Curvature-stabilized magnetic skyrmions

Magnetic skyrmion is striking example of a topological soliton, it is a particle-like (localized) excitation in perpendicularly magnetized ferromagnetic films. Due to the topological stability, the skyrmion is considered as a key element for the next generation data storage and logic spintronic devices. In the current study\footnote{V.~Kravchuk et al., Phys. Rev. B \textbf{94}, 144402 (2016)} we consider skyrmion on a curvilinear magnetic film. First, we show that the skyrmion topological charge experiences a shift, which is determined by genus of the surface.
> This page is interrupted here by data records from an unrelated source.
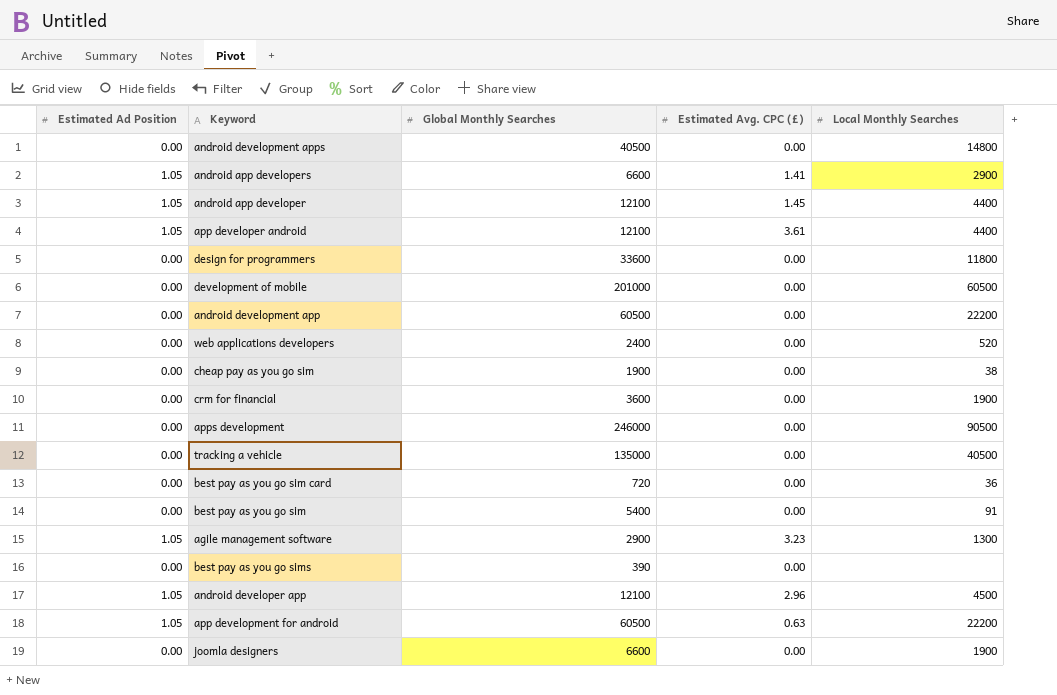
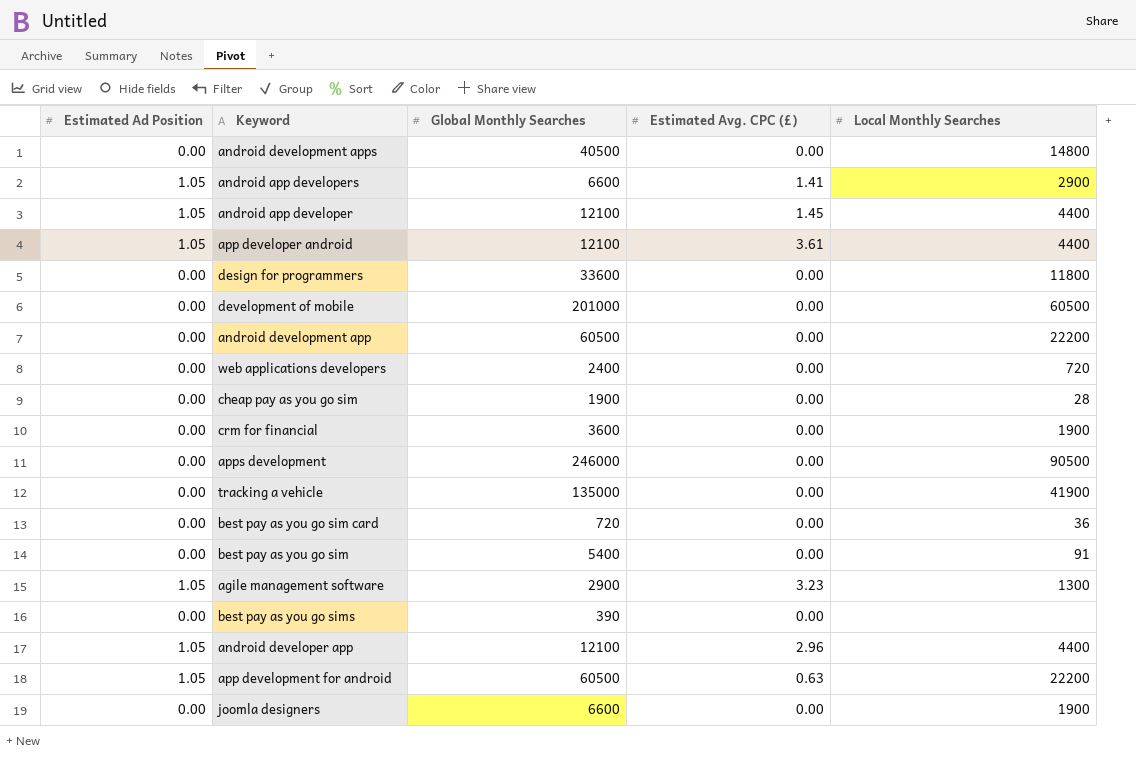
web applications developers | Local Monthly Searches: 520 -> 720
cheap pay as you go sim | Local Monthly Searches: 38 -> 28
tracking a vehicle | Local Monthly Searches: 40500 -> 41900
android developer app | Local Monthly Searches: 4500 -> 4400

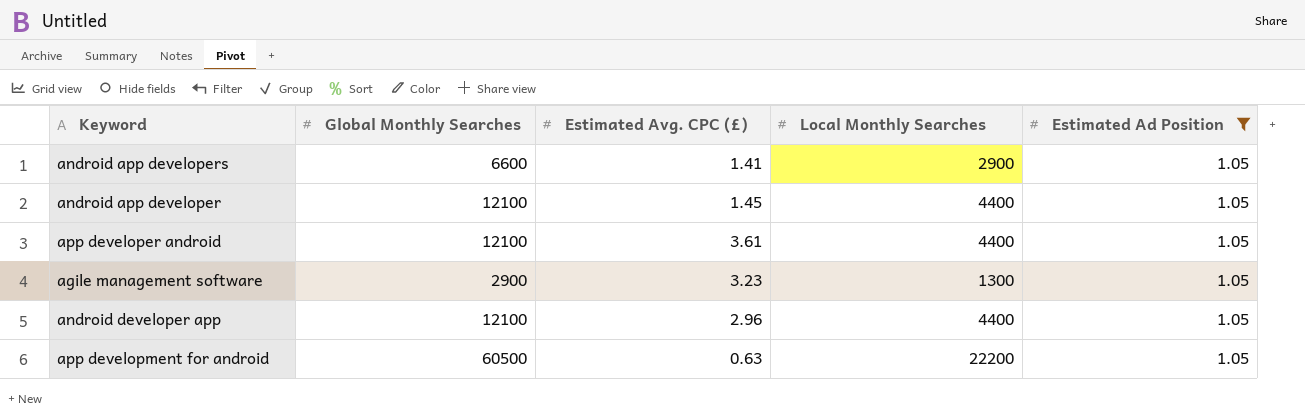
filter: none -> Estimated Ad Position = 1.05
column Estimated Ad Position | position: 1 -> 5

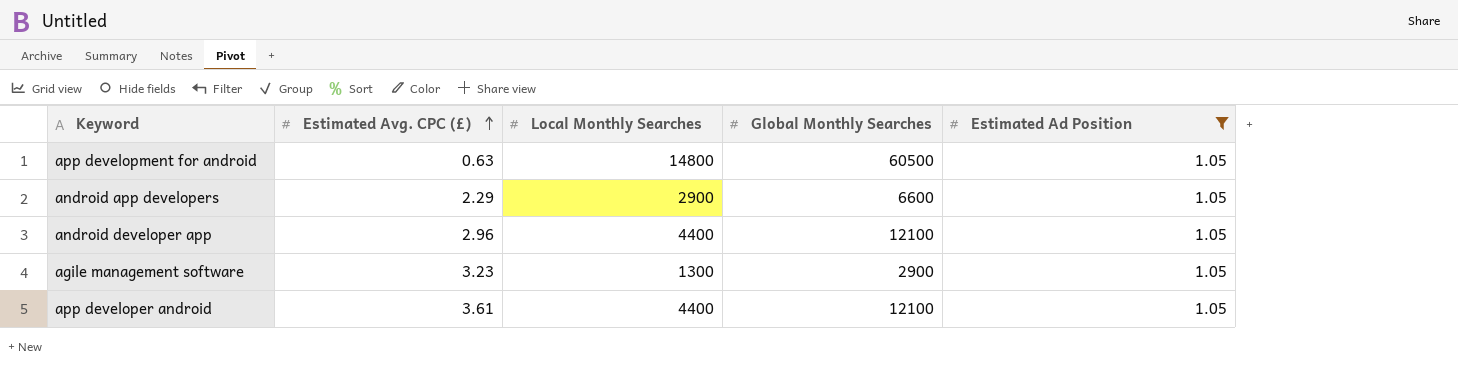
row order: none -> Estimated Avg. CPC (£) ascending
column Global Monthly Searches | position: 2 -> 4
row android app developer: 12100 | 1.45 | 4400 | 1.05 -> none
app development for android | Local Monthly Searches: 22200 -> 14800
android app developers | Estimated Avg. CPC (£): 1.41 -> 2.29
Thus, the skyrmion on a spherical shell is topologically trivial, as a consequence, it can be induced by uniform external magnetic field, what is not possible for a planar film. Performing the topological analysis we derive the general expression for the gyrocoupling vector for an arbitrary curvilinear surface. It is important for any further collective variable description of dynamics of topological solitons on curvilinear surfaces. Second, we demonstrate that the magnetic skyrmion can be stabilized by curvature effects only, even when the intrinsic Dzyaloshinskii-Moriya interaction (DMI) is absent. This in contrast to planar films, where the DMI is of principle importance for the skyrmion stabilization.